Overall, this Bayesian analysis serves to demonstrate how advanced statistical tools cannot compensate for insufficient or poorly structured experimental data, thereby reinforcing the central aim of this study.
3.3. Artificial Intelligence and Machine Learning
The third approach used for kinetic parameters estimation has been based on machine learning. Part of a manually-pre-compiled dataset of kinetic constants was used as a training algorithm. This dataset has been built in-house, collecting a total of more than 500 kinetic constant values concerning the reaction of interest for the synthesis of Pregabalin and Rolipram. In particular, the focus has been devoted to the intermediate steps discussed above (i.e., Knovenagel, 1,4-Michael addition, Horner-Emmons reaction, and Michael addition), since these types of reactions are the bottleneck to achieving the final product. Data mining consisted of the collection of all the kinetic constants related to the selected reactions from the Herbert Mayr database [
25,
40], which was developed for the possibility of the existence of a general nucleophilicity and electrophilicity reactivity scale [
41,
42,
43,
44] (
Supporting Information, Section S4.1). Among the two electrophiles and nucleophiles macro categories, several different classes of molecules have been chosen according to the intermediates present in the Pregabalin and Rolipram synthesis (e.g., phosphorous ylide, Michael acceptor, malonate derivatives, etc.).
A comprehensive list of molecules considered, extracted from our developed database, is reported in
Supporting Information Section S4.2. For each class of molecules, several references have been considered in order to retrieve the kinetic constants [
45,
46,
47,
48,
49,
50,
51,
52,
53,
54,
55,
56]. All the kinetic parameters (e.g., kinetic constant, electrophile/nucleophile parameters) mined have been collected into our in-house developed database called T-ReX. For a quite exhaustive example of this database, refer to
Supporting Information, Table S17. The construction of the database had to take into consideration some features in order to optimize the progressive implementation and make the approach simpler and more usable.
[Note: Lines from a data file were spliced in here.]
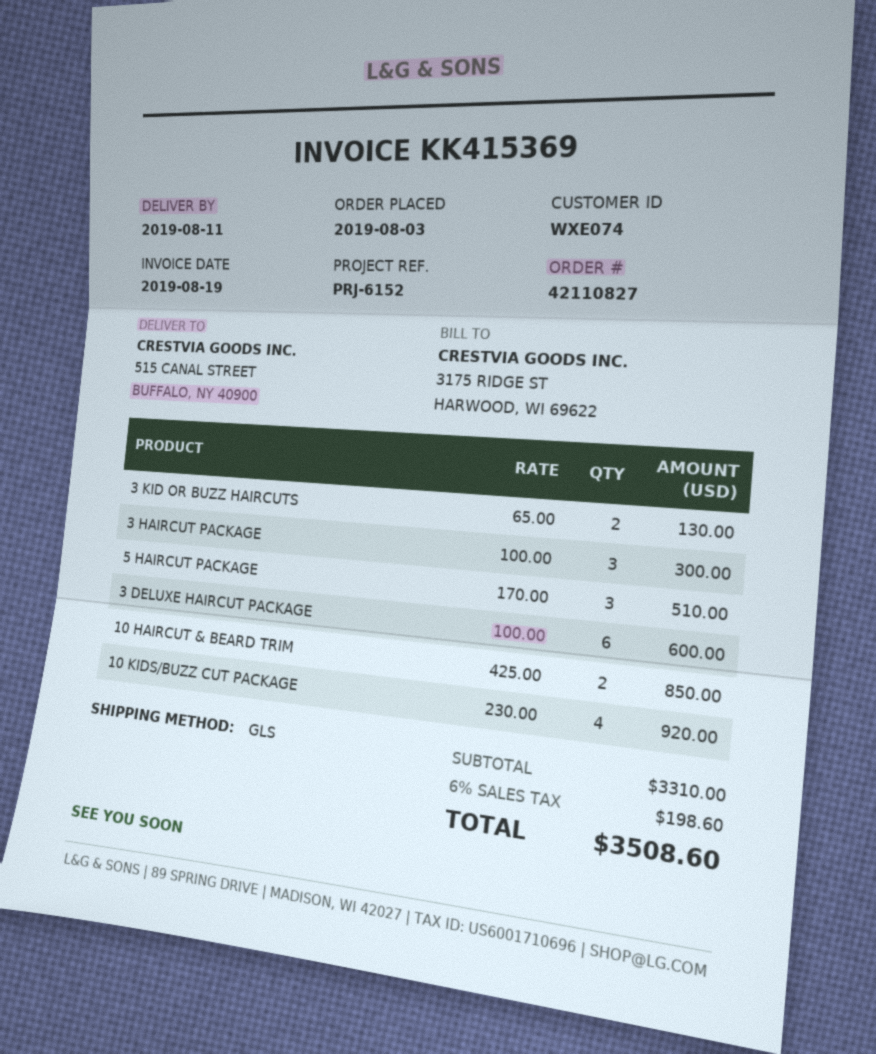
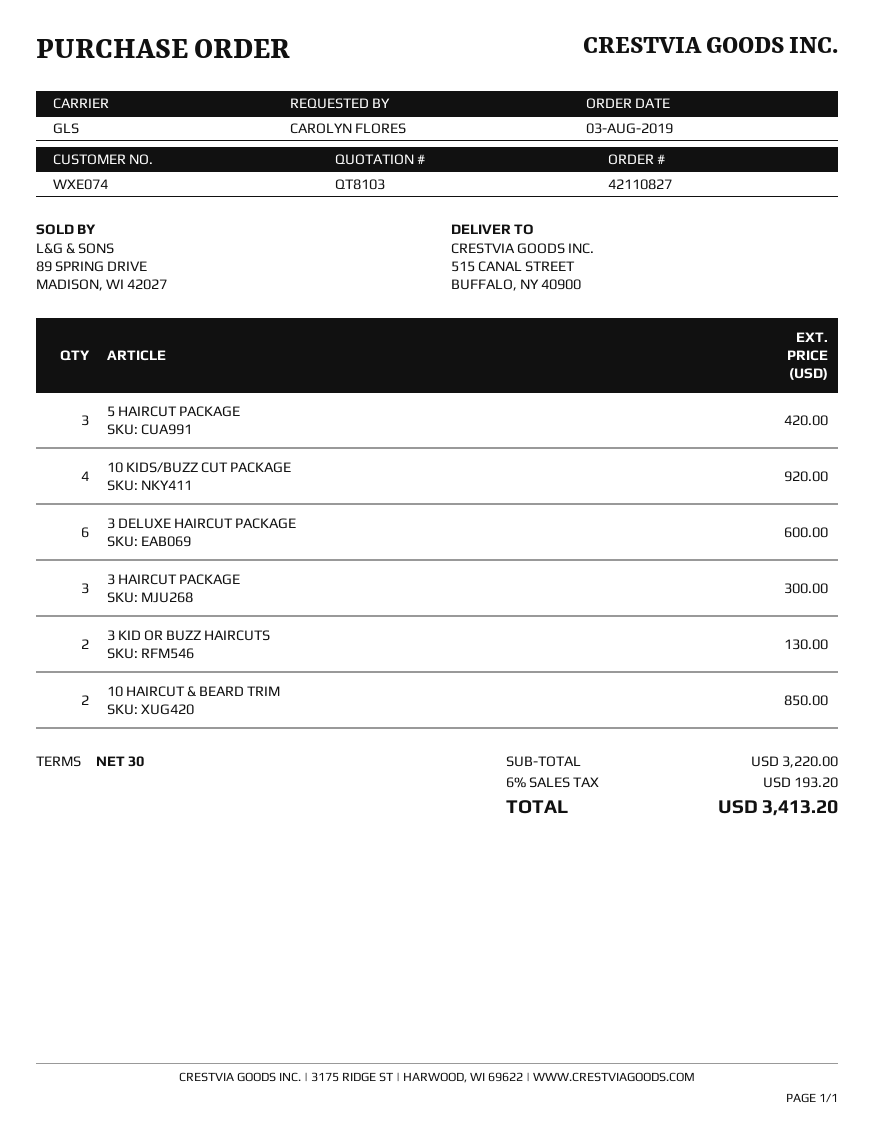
5 HAIRCUT PACKAGE: 3 for 510.00 -> 3 for 420.00
subtotal: 3310.00 -> 3220.00
tax: 6% = 198.60 -> 6% = 193.20
total: 3508.60 -> 3413.20

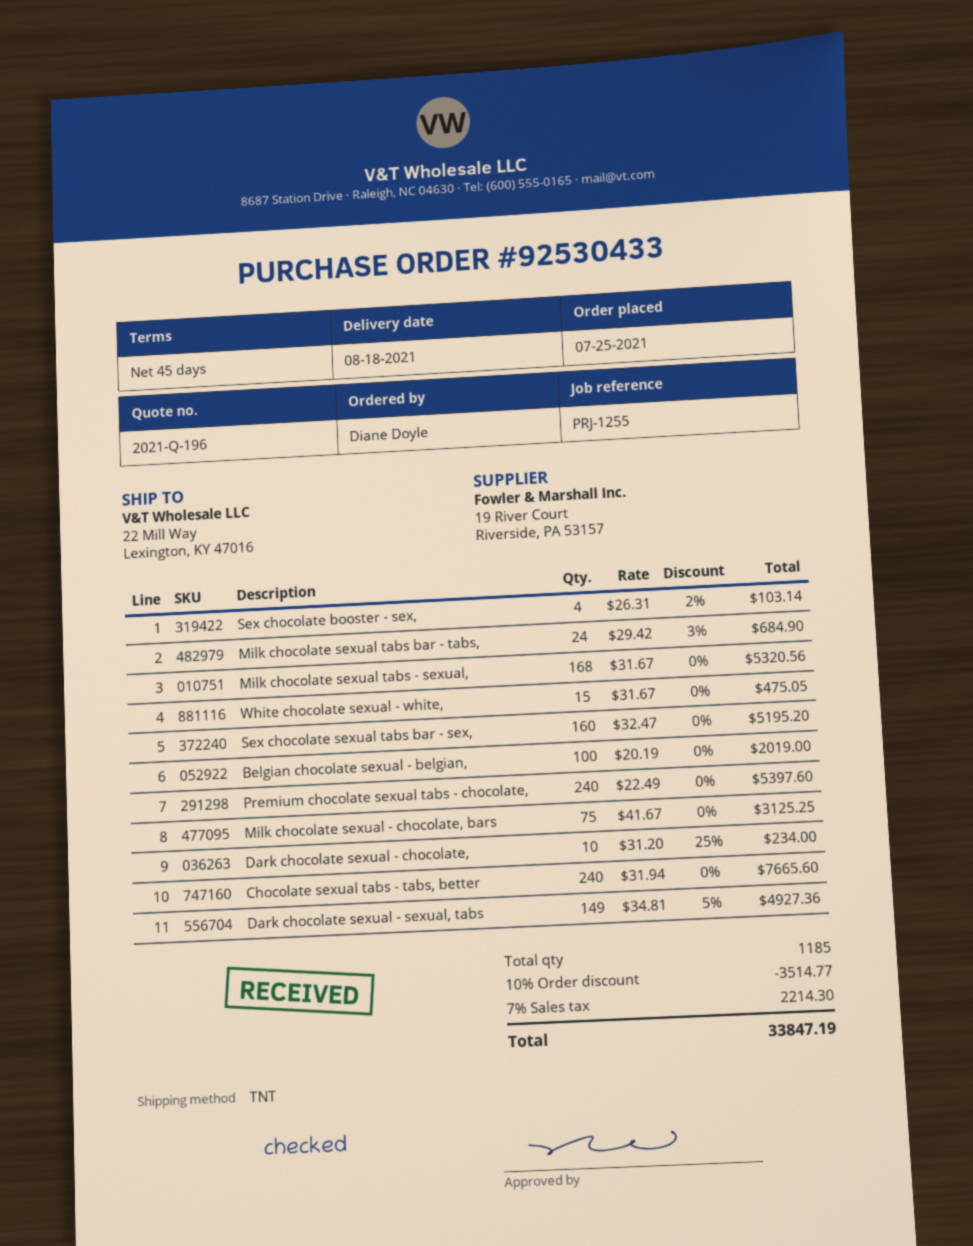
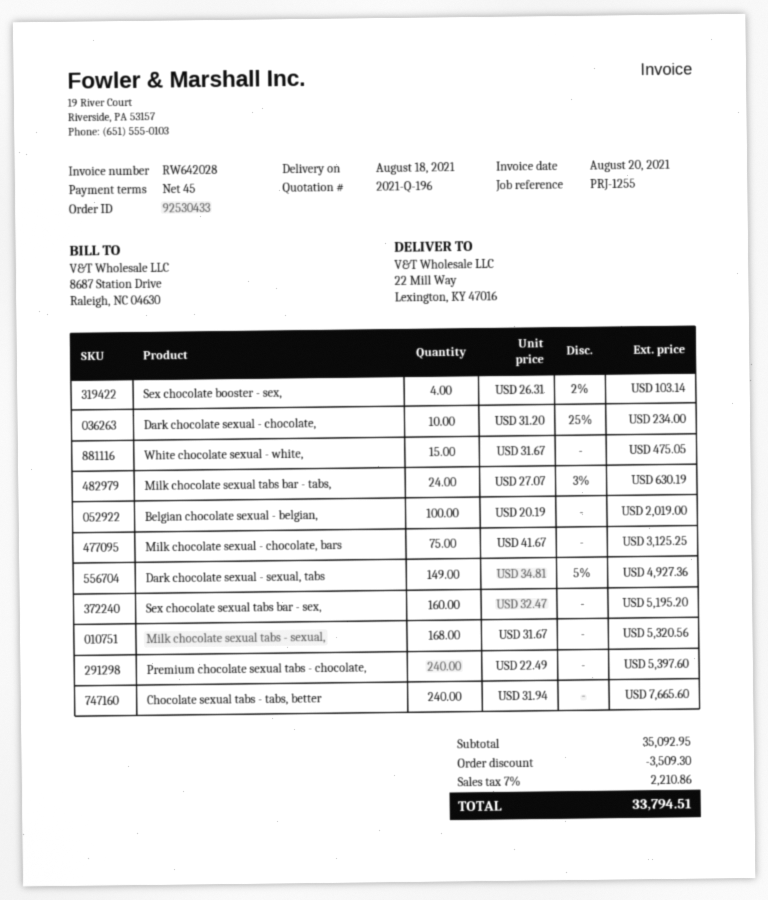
Milk chocolate sexual tabs bar - tabs,: 24 x 29.42 - 3% = 684.90 -> 24 x 27.07 - 3% = 630.19
discount: 3514.77 -> 3509.30
tax: 7% = 2214.30 -> 7% = 2210.86
total: 33847.19 -> 33794.51

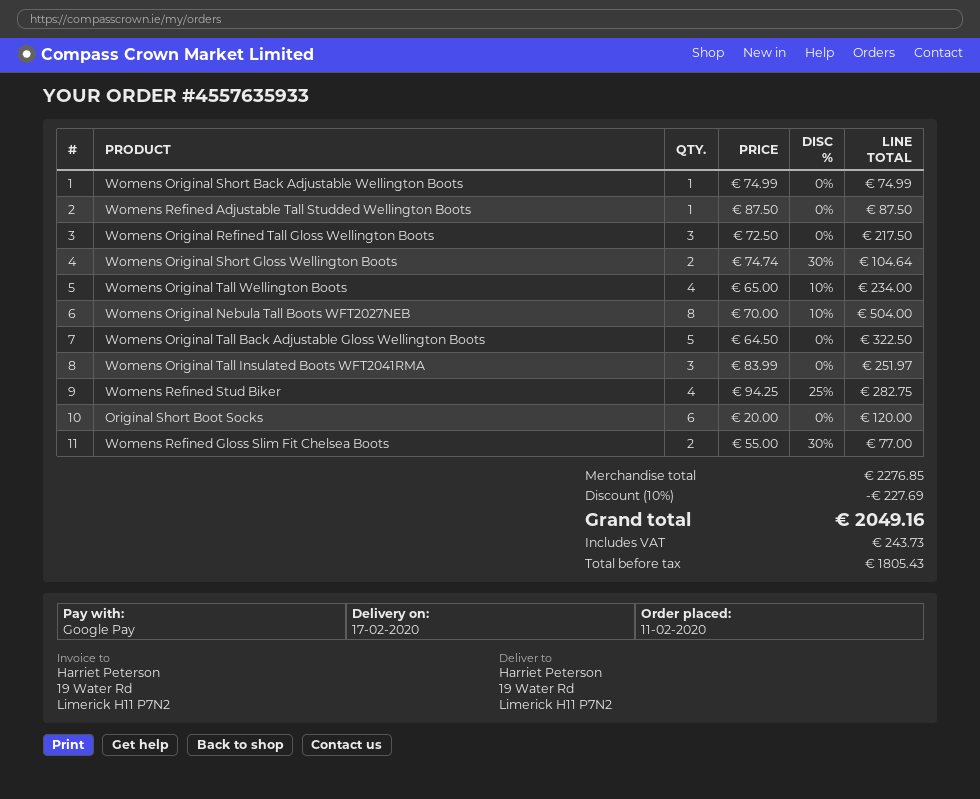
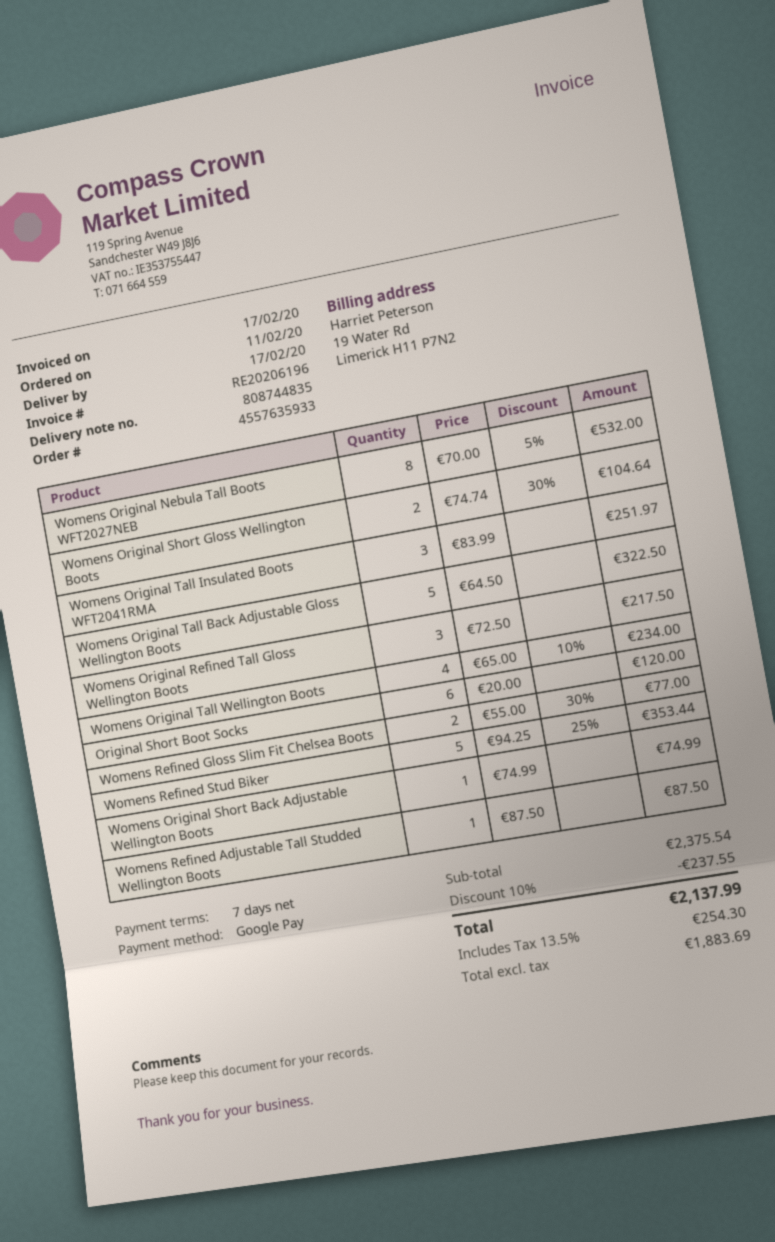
Womens Original Nebula Tall Boots WFT2027NEB: 8 x 70.00 - 10% = 504.00 -> 8 x 70.00 - 5% = 532.00
Womens Refined Stud Biker: 4 x 94.25 - 25% = 282.75 -> 5 x 94.25 - 25% = 353.44
subtotal: 2276.85 -> 2375.54
discount: 10% = 227.69 -> 10% = 237.55
net: 1805.43 -> 1883.69
tax: 243.73 -> 254.30
total: 2049.16 -> 2137.99

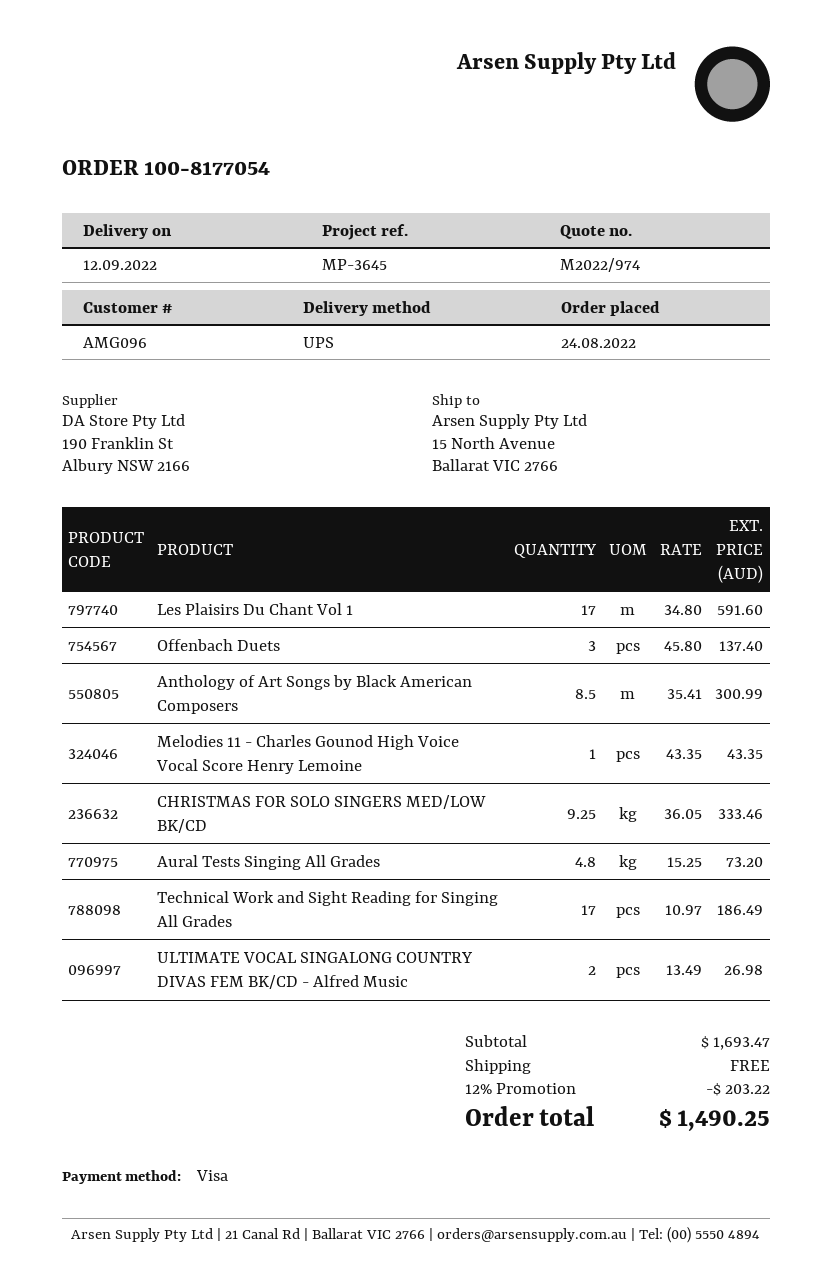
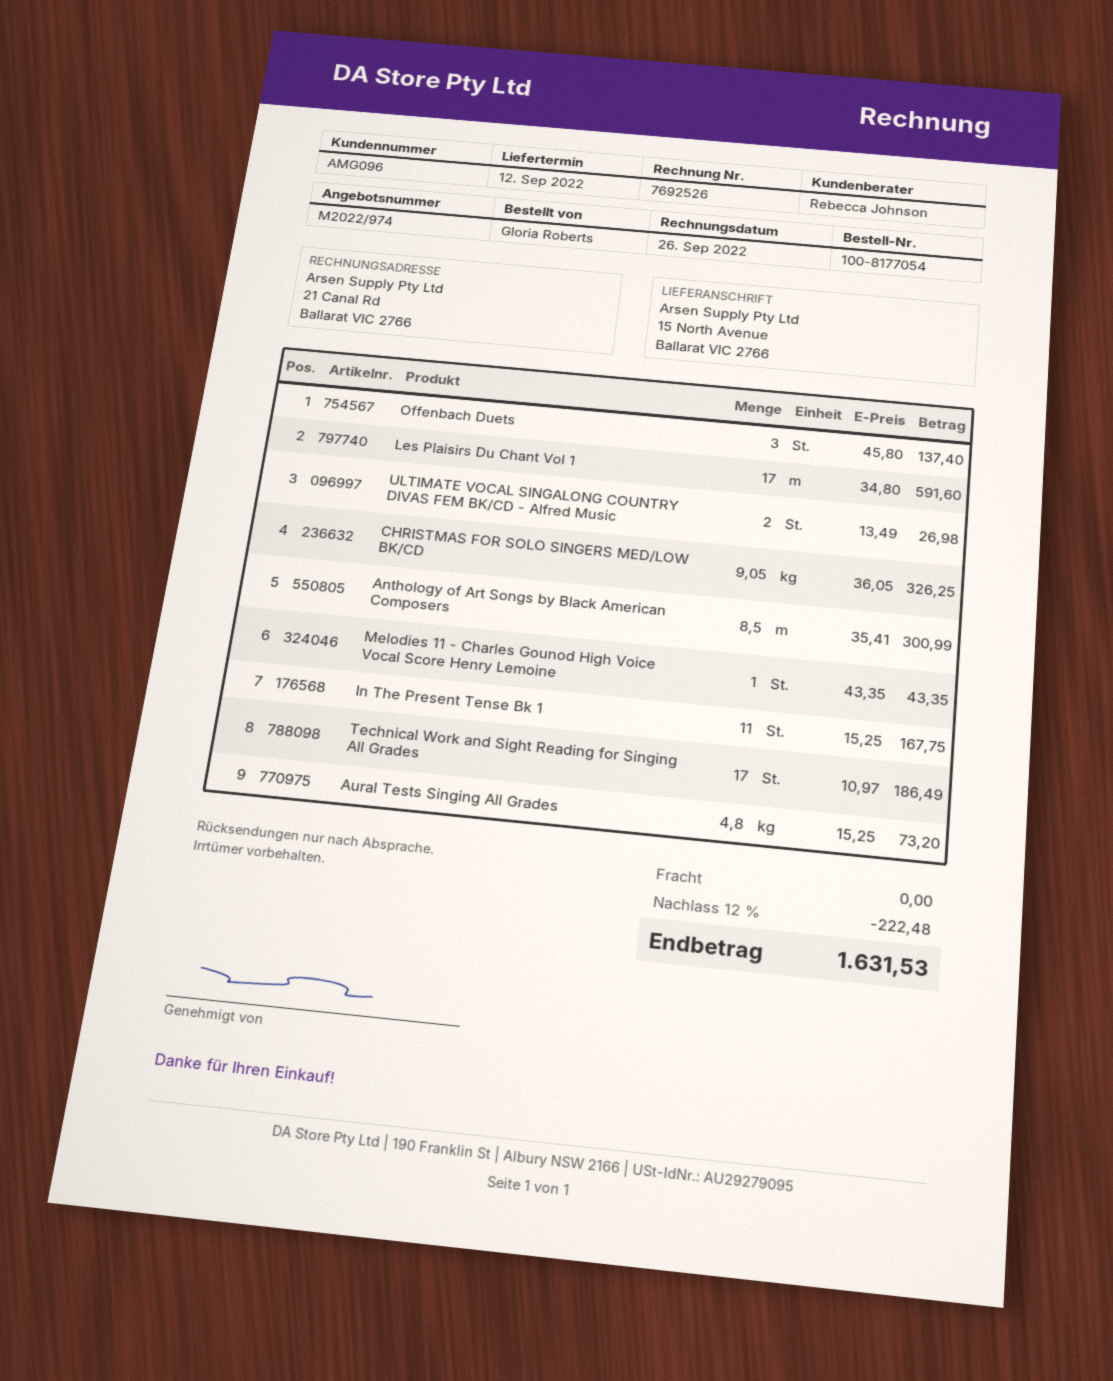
CHRISTMAS FOR SOLO SINGERS MED/LOW BK/CD: 9.25 x 36.05 = 333.46 -> 9.05 x 36.05 = 326.25
In The Present Tense Bk 1: none -> 11 x 15.25 = 167.75
discount: 12% = 203.22 -> 12% = 222.48
total: 1490.25 -> 1631.53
The temperature was 20 °C in all reaction cases considered, so this variable has been removed. The solvent has also been removed from the T-ReX database as a first instance, in order to reduce the complexity of the computational aspects, reducing the number of correlations and classifiers. The nature of the solvent (e.g., non-polar/polar) plays a pivotal role in polar reactions (e.g., SN2), and appropriate consideration should be taken into account in the future. In the present case, the choice was to focus on the correlation between the electrophile/nucleophile character of the selected molecule pair and the resulting kinetic constant. The solvents reported in literature (i.e., DMSO, DCM, H2O, MeOH/CH3CN) did not give us additional helpful information in handling the data. The parameter’s data values collected are naturally derived from the use of a certain solvent—in other words, the solvent accounting is redundant. The present work is not related to mechanistic insight for the development of a kinetic model, but rather highlights the possibility of drawing useful kinetic information from non-tailored experimental kinetics results. Solvent effects can significantly influence polar reaction kinetics, and here, the deliberate omission was a dimensionality-reduction choice aimed at isolating intrinsic electrophile–nucleophile reactivity in a first-order approximation. Of course, this limits direct physical interpretability of the predicted rate constants, so that the reported values should be interpreted as solvent-implicit estimates tied to the original experimental conditions.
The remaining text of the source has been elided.